▶ Problem: For the entries below, the expected answer is the line with "Bedroom accent armchair", the line with "total: 1739.54 -> 1952.39", and every line between them, exactly as written, and nothing more.

::::::

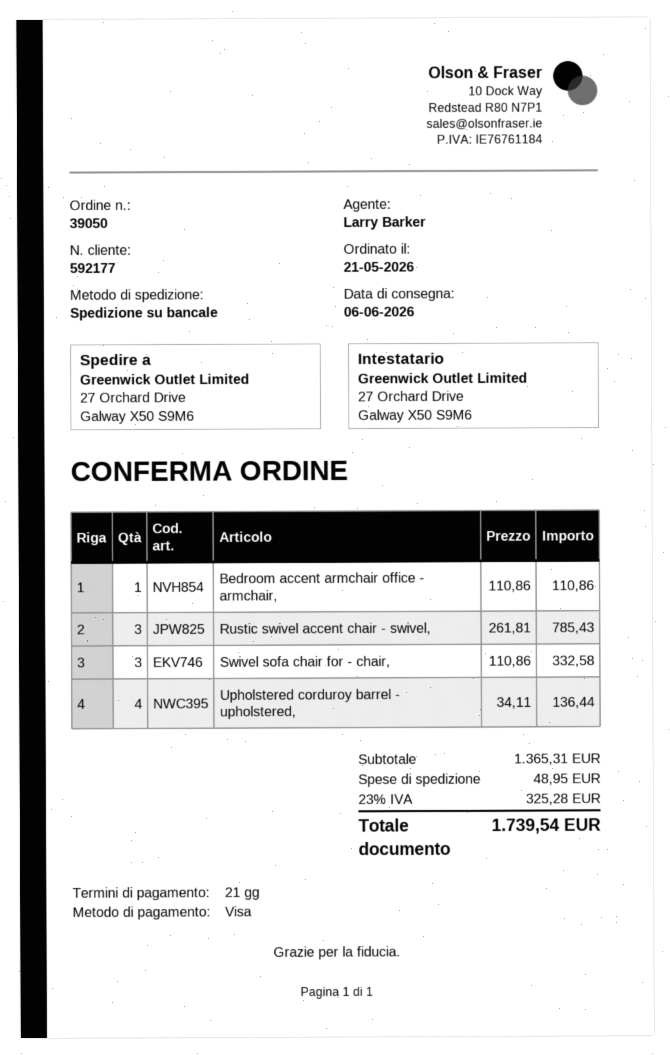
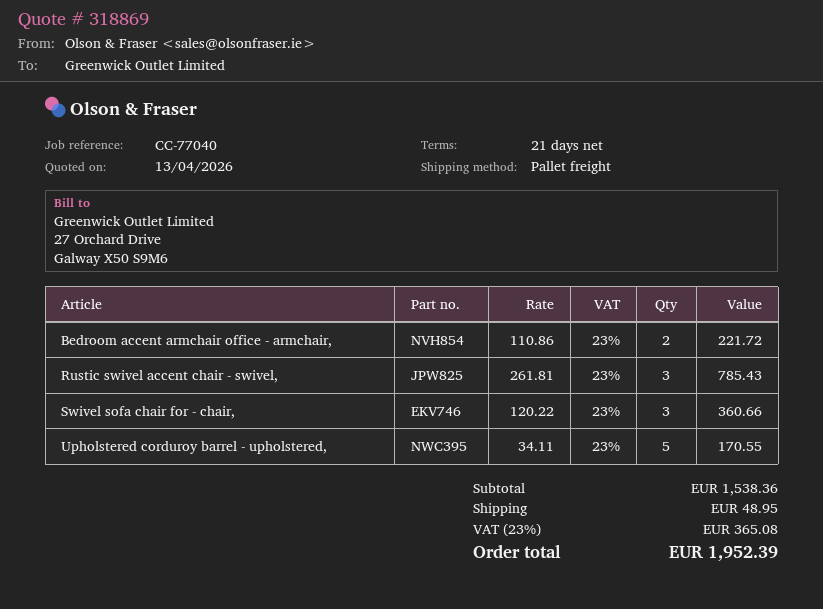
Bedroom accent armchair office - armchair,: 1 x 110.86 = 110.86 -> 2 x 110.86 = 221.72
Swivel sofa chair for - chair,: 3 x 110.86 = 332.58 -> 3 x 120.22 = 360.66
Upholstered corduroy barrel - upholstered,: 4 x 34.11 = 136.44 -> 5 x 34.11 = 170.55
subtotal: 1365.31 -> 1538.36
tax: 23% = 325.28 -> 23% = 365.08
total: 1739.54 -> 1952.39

::::::

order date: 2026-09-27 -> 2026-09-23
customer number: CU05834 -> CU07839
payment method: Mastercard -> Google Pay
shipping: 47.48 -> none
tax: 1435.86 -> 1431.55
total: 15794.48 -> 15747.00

::::::

▶ Solution for this task:
Bedroom accent armchair office - armchair,: 1 x 110.86 = 110.86 -> 2 x 110.86 = 221.72
Swivel sofa chair for - chair,: 3 x 110.86 = 332.58 -> 3 x 120.22 = 360.66
Upholstered corduroy barrel - upholstered,: 4 x 34.11 = 136.44 -> 5 x 34.11 = 170.55
subtotal: 1365.31 -> 1538.36
tax: 23% = 325.28 -> 23% = 365.08
total: 1739.54 -> 1952.39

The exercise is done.